Naval Daver, MD on Phase 1/2 Trial of DSP-5336 in R/R Acute Leukemia
A phase 1/2 trial assessed the use of menin inhibitor DSP-5336 in patients with acute leukemia overexpressing HOXA9 and MEIS1.
CancerNetwork® spoke with Naval G. Daver, MD, professor and director of the Leukemia Research Alliance Program in the Department of Leukemia at The University of Texas MD Anderson Cancer Center, about the clinical implications for the use of DSP-5336 in relapsed/refractory acute leukemia based on findings from a first-in-human phase 1/2 trial (NCT04988555). Investigators of this trial assessed the clinical activity of the menin inhibitor and aimed to determine a recommended phase 2 dose.
Daver highlighted potential development for a larger single-agent phase 2 study assessing the use of DSP-5336 in patients with relapsed/refractory acute leukemia. Although he did not identify a specific target population, he identified a list of menin-sensitive biomarkers that may be included in the next phase such as NPM1 and NUP98.

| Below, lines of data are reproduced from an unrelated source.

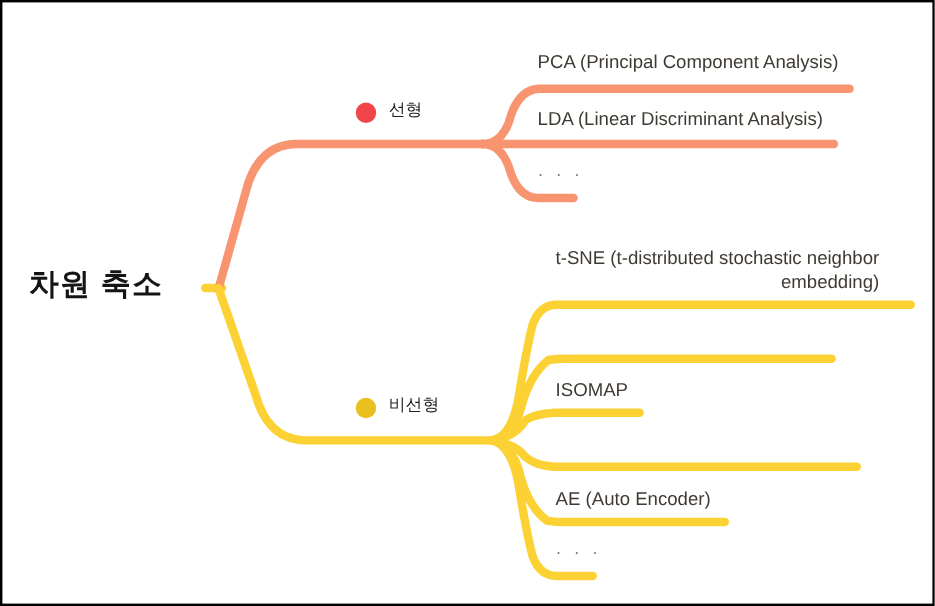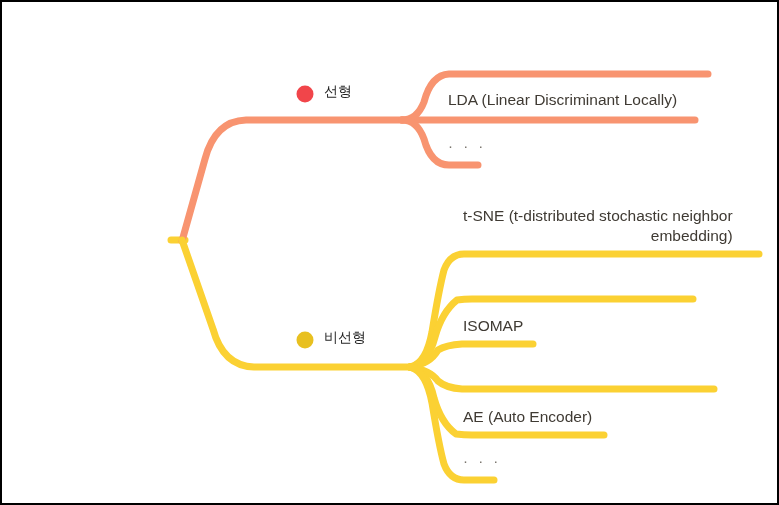--- a/index.html
+++ b/index.html
@@ -82,25 +82,27 @@
     <path d="M 408 365 Q 426 362 433 335 Q 440 310 455 298 Q 462 297 470 297 L 691 297" fill="none" stroke="#FBD133" stroke-width="7" stroke-linecap="round"></path>
     <path d="M 408 365 Q 428 362 436 348 Q 444 343 460 342 L 531 342" fill="none" stroke="#FBD133" stroke-width="7" stroke-linecap="round"></path>
     <path d="M 408 365 Q 428 368 436 379 Q 444 386 460 387 L 712 387" fill="none" stroke="#FBD133" stroke-width="7" stroke-linecap="round"></path>
     <path d="M 408 365 Q 426 369 432 396 Q 439 421 454 432 Q 462 433 470 433 L 602 433" fill="none" stroke="#FBD133" stroke-width="7" stroke-linecap="round"></path>
     <path d="M 408 365 Q 424 369 430 401 Q 437 444 442 462 Q 448 478 462 478 L 492 478" fill="none" stroke="#FBD133" stroke-width="7" stroke-linecap="round"></path>
 
     <circle cx="303" cy="92" r="8.5" fill="#F1454A"></circle>
     <circle cx="303" cy="338" r="8.5" fill="#E8C020"></circle>
   </svg>
 
+  <div class="node-label root-label">차원 축소</div>
 
   <div class="node-label category-label" id="label-linear">선형</div>
   <div class="node-label category-label" id="label-nonlinear">비선형</div>
 
-  <div class="leaf-label" style="left:446px; top:88px;">LDA (Linear Discriminant Locally)</div>
+  <div class="leaf-label" style="left:446px; top:41px;">PCA (Principal Component Analysis)</div>
+  <div class="leaf-label" style="left:446px; top:88px;">LDA (Linear Discriminant Analysis)</div>
   <div class="dots-label" style="left:446px; top:135px;">· · ·</div>
 
   <div class="leaf-label" style="left:461px; top:204px;text-align:right;">t-SNE (t-distributed stochastic neighbor
 embedding)</div>
   <div class="leaf-label" style="left:461px; top:314px;">ISOMAP</div>
   <div class="leaf-label" style="left:461px; top:405px;">AE (Auto Encoder)</div>
   <div class="dots-label" style="left:461px; top:450px;">· · ·</div>
 
 </div>
 

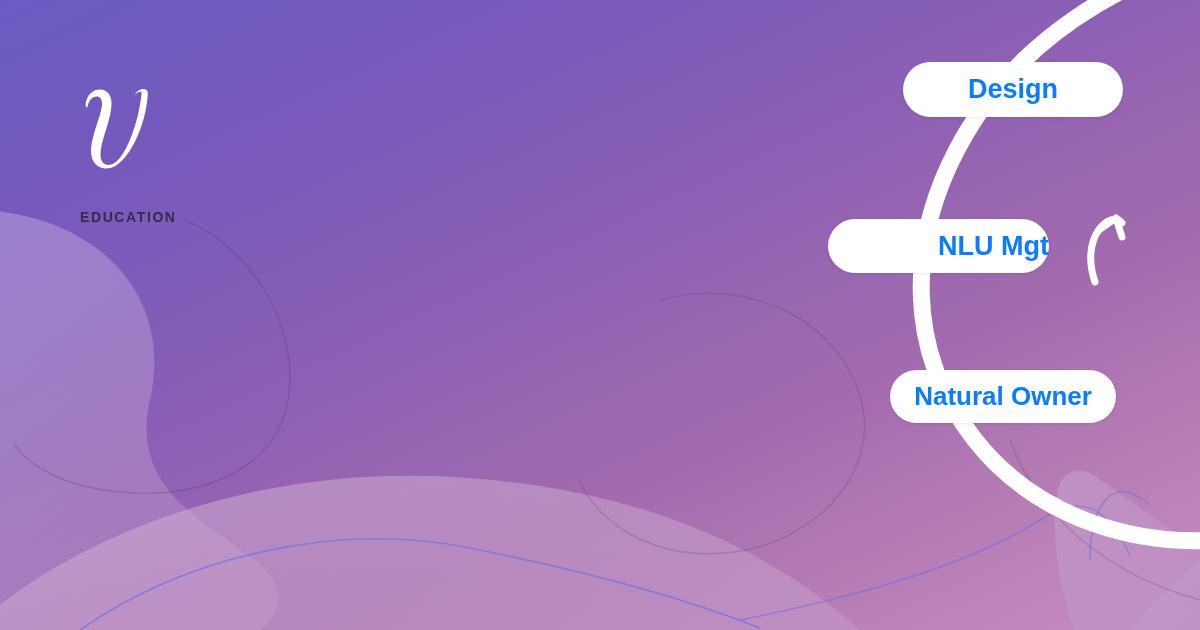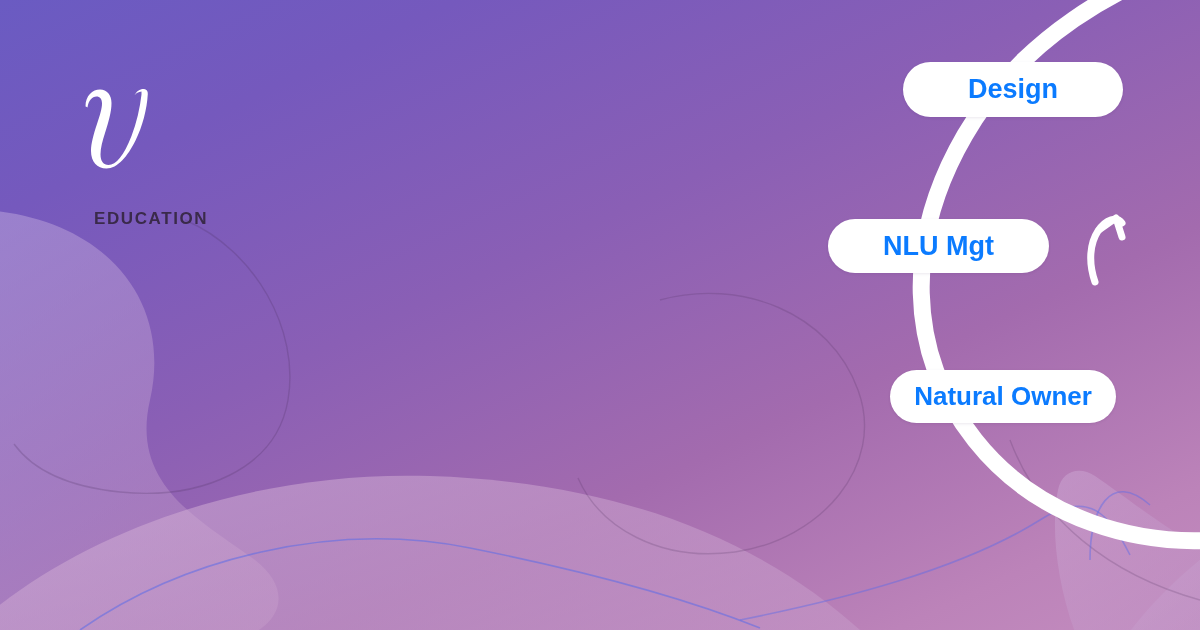--- a/index.html
+++ b/index.html
@@ -39,22 +39,22 @@
     width:660px; height:630px;
     z-index:5;
   }
   .logo {
     position:absolute;
     left:0; top:88px;
     width:70px; height:82px;
   }
   .eyebrow {
     position:absolute;
-    left:16px; top:210px;
-    font-size:17px;
+    left:2px; top:210px;
+    font-size:14px;
     font-weight:bold;
     letter-spacing:1.6px;
     color:#3A2A4A;
     line-height:1;
   }
   .headline {
     position:absolute;
     left:0; top:252px;
     width:640px;
     font-size:54px;
@@ -82,21 +82,21 @@
     border-radius:60px;
     display:flex;
     align-items:center;
     justify-content:center;
     color:#0B7BFF;
     font-weight:bold;
     white-space:nowrap;
     box-shadow:0 1px 3px rgba(60,30,90,0.10);
   }
   .pill-design       { left:903px;  top:62px;  width:220px; height:55px; font-size:27px; }
-  .pill-nlu          { left:828px;  top:219px; width:221px; height:54px; font-size:27px; }
+  .pill-nlu          { left:828px;  top:219px; width:221px; height:54px; font-size:27px;justify-content:flex-end; }
   .pill-product      { left:890px;  top:370px; width:226px; height:53px; font-size:26px; }
 </style>
 </head>
 <body>
 
 <div class="card">
 
   <svg class="bg-deco" viewBox="0 0 1200 630" preserveAspectRatio="none">
     <defs>
       <linearGradient id="blobA" x1="0" y1="0" x2="0.6" y2="1">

Among patients with no prior treatment with menin inhibitors and KMT2A rearrangements or NPM1 mutations treated at greater than 140 mg of DSP-5336 twice daily (n = 22), the objective response rate (ORR) was 45%, and the complete response (CR) plus CR with hematologic recovery (CR+CRh) rate was 23%. Across all dose levels (40 mg to 300 mg twice daily) in patients with no prior treatment with menin inhibitors with KMT2A rearrangements or NPM1 mutations, ORR and CR+CRh rate was 32% and 16%, respectively.
Daver presented these findings at the 2024 European Hematology Association (EHA) Congress.
Transcript:
At this time, from a regulatory point and getting these drugs available to patients outside of large academic centers currently running the trials like ours, we're looking at the potential for developing a larger phase 2 single-agent DSP-5336 In relapsed/refractory acute myeloid leukemia [AML]. We haven't decided exactly the target population, but it's probably going to be a mix of different aberrations that are known to upregulate MEIS1 and HOXA9, which are the key biomarkers for menin sensitivity; probably NPM1, KMT2A, NUP98, UBTF, and a few others. That's probably the initial direction: to see if we could produce and reproduce the good CR+CRh [and] overall response rate, while maintaining the very encouraging safety in terms of both differentiation and cardiac issues and see if there's a path to approval in the near future.
[Thinking] more in the long term, [we’re] going to be using combination approaches. We're already looking at starting to develop combinations, both with azacitidine/venetoclax [Venclexta] with DSP-5336. Given the rise of venetoclax as a standard frontline therapy for AML, the question is, “can you add DSP-5336 in patients who have target aberrations like MLL, KMT2A rearrangements, or NPM1, and further improve their response rate, response depth outcome, in combination with FLT3 inhibitors?” We're going to see some of these combinations start hopefully in the next month or 2, and then see if these further boost the response rate, depth of response, durability, and outcome. Personally, I feel that, in the end, the menin inhibitors will have their best use in combinations, ideally, in the frontline setting, where we're going to see not just good response rates and CR+CRh, but actually convert the cure rates from 30% to 35% with HMA-VEN [hypomethylating agents plus venetoclax] at 3 years to potentially up to 50% to 60%. That is really where we want to develop these [combination therapies] in the future.
Reference
Naver D, Erba H, Watts JM, et al. First-in-human phase 1/2 study of the menin-MLL inhibitor DSP-5336 in patients with relapsed or refractory acute leukemia: updated results from dose escalation. Presented at: European Hematologic Association 2024 Hybrid Congress; June 13-16, 2024; Madrid, Spain. Abstract S132.